#### ACTIVITY
Lines in the records below that contain the word "button" must each be copied.

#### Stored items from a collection

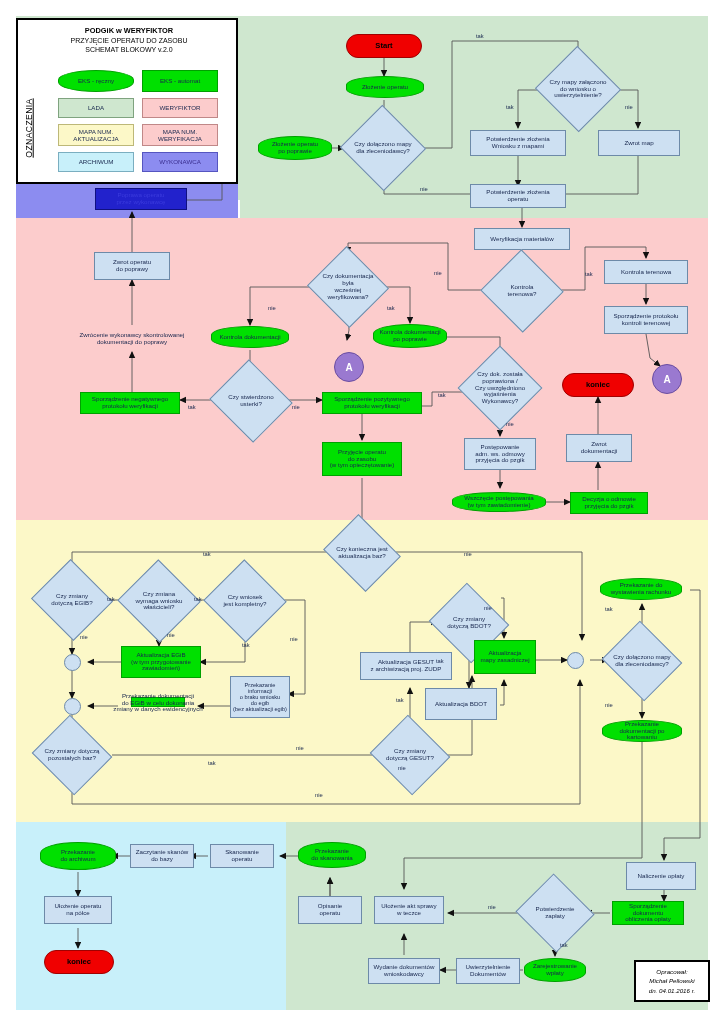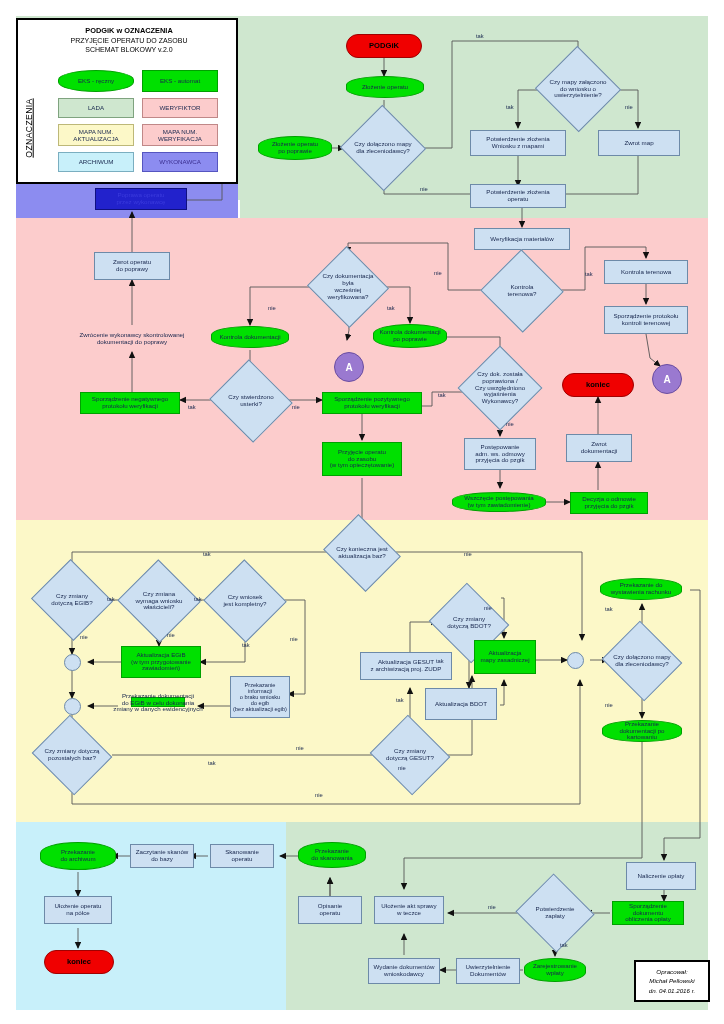--- a/index.html
+++ b/index.html
@@ -252,21 +252,21 @@
       <path d="M130,856 L112,856"></path>
 
       <path d="M78,872 L78,896"></path>
 
       <path d="M78,928 L78,948"></path>
     </g>
   </svg>
 
   <div id="legend">
     <div id="legend-title">
-      <div class="t1">PODGiK w OZNACZENIA</div>
+      <div class="t1">PODGiK w WERYFIKTOR</div>
       <div>PRZYJĘCIE OPERATU DO ZASOBU</div>
       <div>SCHEMAT BLOKOWY v.2.0</div>
     </div>
     <div id="legend-vert">
       <span>OZNACZENIA</span>
     </div>
     <div class="lg lg-ekm" style="left:40px;top:50px;width:76px;height:22px;">
       <span>EKS - ręczny</span>
       </div>
     <div class="lg lg-eka" style="left:124px;top:50px;width:76px;height:22px;">
@@ -286,21 +286,21 @@
       </div>
     <div class="lg lg-arch" style="left:40px;top:132px;width:76px;height:20px;">
       <span>ARCHIWUM</span>
       </div>
     <div class="lg lg-wyk" style="left:124px;top:132px;width:76px;height:20px;">
       <span>WYKONAWCA</span>
       </div>
   </div>
 
   <div class="node term" style="left:346px;top:34px;width:76px;height:24px;">
-    <span>PODGiK</span>
+    <span>Start</span>
     </div>
 
   <div class="node eks-man" style="left:346px;top:76px;width:78px;height:22px;">
     <span>Złożenie operatu</span>
     </div>
 
   <div class="node eks-man" style="left:258px;top:136px;width:74px;height:24px;">
     <span style="white-space:pre-line">Złożenie operatu
 po poprawie</span>
     </div>

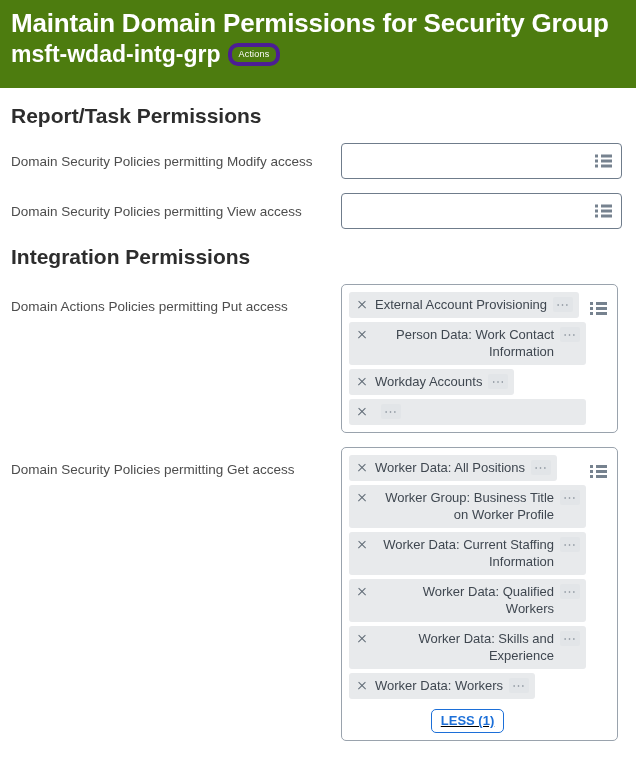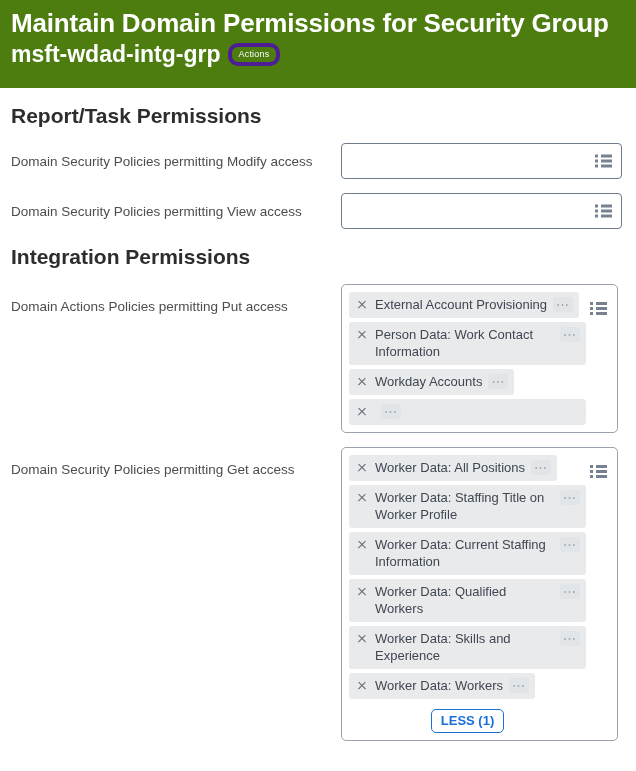--- a/index.html
+++ b/index.html
@@ -163,40 +163,42 @@
     height: 1.4px;
     background: #5f6a75;
   }
   .chip-x::before { transform: rotate(45deg); }
   .chip-x::after  { transform: rotate(-45deg); }
   .chip-label {
     font-size: 13px;
     color: #3f4750;
     line-height: 17px;
     flex: 1 1 auto;
+    text-align: right;
   }
   .chip-more {
     flex: 0 0 auto;
     margin-left: 6px;
     font-size: 13px;
     color: #8b949d;
     line-height: 15px;
     letter-spacing: 1px;
     background: #e2e5e8;
     border-radius: 2px;
     padding: 0 3px;
     height: 15px;
     margin-top: 1px;
     cursor: pointer;
   }
   .less-row {
     width: 237px;
     display: flex;
     justify-content: center;
     margin-top: 6px;
+    text-decoration: underline;
   }
   .less-button {
     border: 1.6px solid #1c6fd8;
     border-radius: 5px;
     color: #1c6fd8;
     font-size: 13px;
     font-weight: bold;
     padding: 3px 9px 4px 9px;
     line-height: 15px;
     background: #ffffff;
@@ -302,21 +304,21 @@
       <div class="chips-wrap">
 
         <div class="chip">
           <span class="chip-x"></span>
           <span class="chip-label">Worker Data: All Positions</span>
           <span class="chip-more">⋯</span>
         </div>
 
         <div class="chip multiline">
           <span class="chip-x"></span>
-          <span class="chip-label">Worker Data: Staffing Title on Worker Profile</span>
+          <span class="chip-label">Worker Group: Business Title on Worker Profile</span>
           <span class="chip-more">⋯</span>
         </div>
 
         <div class="chip multiline">
           <span class="chip-x"></span>
           <span class="chip-label">Worker Data: Current Staffing Information</span>
           <span class="chip-more">⋯</span>
         </div>
 
         <div class="chip multiline">

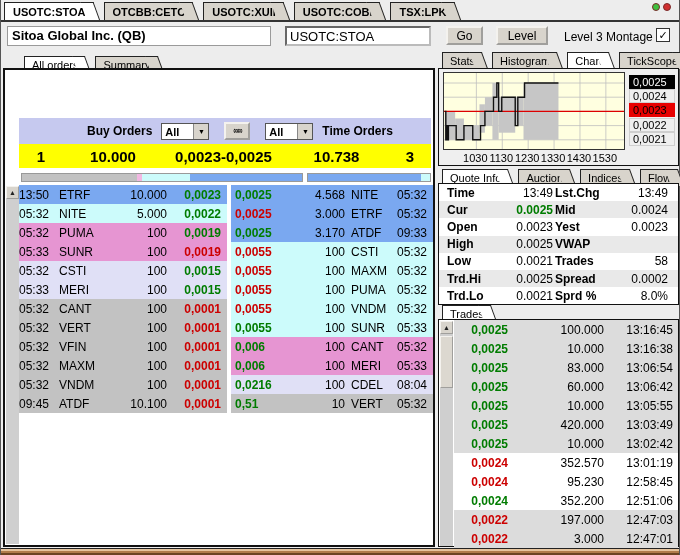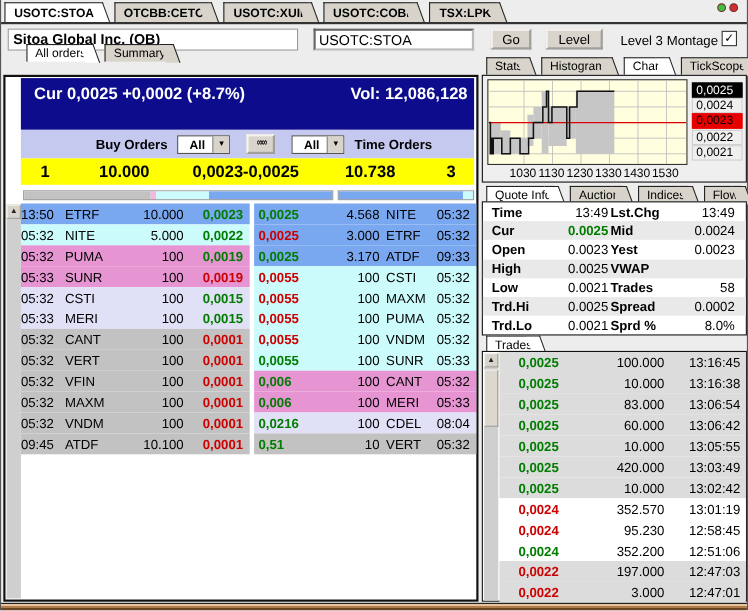--- a/index.html
+++ b/index.html
@@ -36,21 +36,21 @@
   .light.green { background:#3FBF3F; } .light.red { background:#D03030; }
 
   
   .lpanel { position:absolute; left:2px; top:68px; width:432px; height:479px; border:2px solid #111; background:#fff; }
   .navy   { position:absolute; left:14px; top:1px;  width:412px; height:47px; color:#fff; font-size:15px; font-weight:bold; }
   .navy .cur { position:absolute; left:12px; top:6px; }
   .navy .vol { position:absolute; right:6px; top:6px; }
   .filterrow { position:absolute; left:14px; top:48px; width:412px; height:26px; display:flex; align-items:center; padding-left:68px; }
   .filterrow .lbl { font-size:12px; font-weight:bold; }
   .dd { width:48px; height:17px; background:#fff; border:1px solid #555; display:flex; margin:0 9px; }
-  .dd .val { flex:1; font-size:11px; font-weight:bold; padding:2px 0 0 3px;text-align:center; }
+  .dd .val { flex:1; font-size:11px; font-weight:bold; padding:2px 0 0 3px; }
   .dd .arrowbtn { width:15px; background:#D8D4CC; border-left:1px solid #888; font-size:7px; text-align:center; line-height:15px; }
   .chainbtn { width:26px; height:18px; background:#D8D4CC; border:2px outset #f4f2ee; margin:0 6px; text-align:center; font-size:11px; font-weight:bold; line-height:13px; letter-spacing:-1px; }
   .yellowrow { position:absolute; left:14px; top:74px; width:412px; height:24px; display:grid;
          grid-template-columns:44px 100px 1fr 105px 42px; align-items:center; font-size:15px; font-weight:bold; }
   .yellowrow span { text-align:center; }
   .gaugebar { position:absolute; height:9px; top:103px; border:1px solid #999; display:flex; background:#fff; }
   .gaugebar div { height:100%; }
   .ob { position:absolute; left:14px; top:115px; width:414px; }
   .obrow { height:19px; display:flex; font-size:12px; }
   .obside { display:grid; align-items:center; height:19px; }
@@ -111,30 +111,26 @@
 
   <div class="toolbar">
     <div class="companyfield">Sitoa Global Inc. (QB)</div>
     <input class="syminput" value="USOTC:STOA" style="">
     <button class="btn go">Go</button>
     <button class="btn search">Level</button>
     <span class="l3label">Level 3 Montage</span>
     <span class="checkbox"><span>✓</span></span>
   </div>
 
-  <div class="tabrow small" id="montage-tabs" style="left:7px; top:40px;padding-left:16px;">
+  <div class="tabrow small" id="montage-tabs" style="left:7px; top:56px;padding-left:16px;">
       <span class="tab active">All orders</span>
       <span class="tab">Summary</span>
     </div>
 
   <div class="lpanel">
-    <div class="navy" style="background: rgb(12, 12, 140);">
-      <span class="cur">Cur 0,0025 +0,0002 (+8.7%)</span>
-      <span class="vol">Vol: 12,086,128</span>
-    </div>
     <div class="filterrow" style="background: rgb(198, 201, 239);">
       <span class="lbl">Buy Orders</span>
       <span class="dd">
         <span class="val">All</span>
         <span class="arrowbtn">▼</span>
       </span>
       <span class="chainbtn"><span style="display:inline-block; transform:scaleX(.62)">∞∞</span></span>
       <span class="dd">
         <span class="val">All</span>
         <span class="arrowbtn">▼</span>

#### RESPONSE TO THIS EXERCISE
   .less-button {
     <button class="btn go">Go</button>
     <button class="btn search">Level</button>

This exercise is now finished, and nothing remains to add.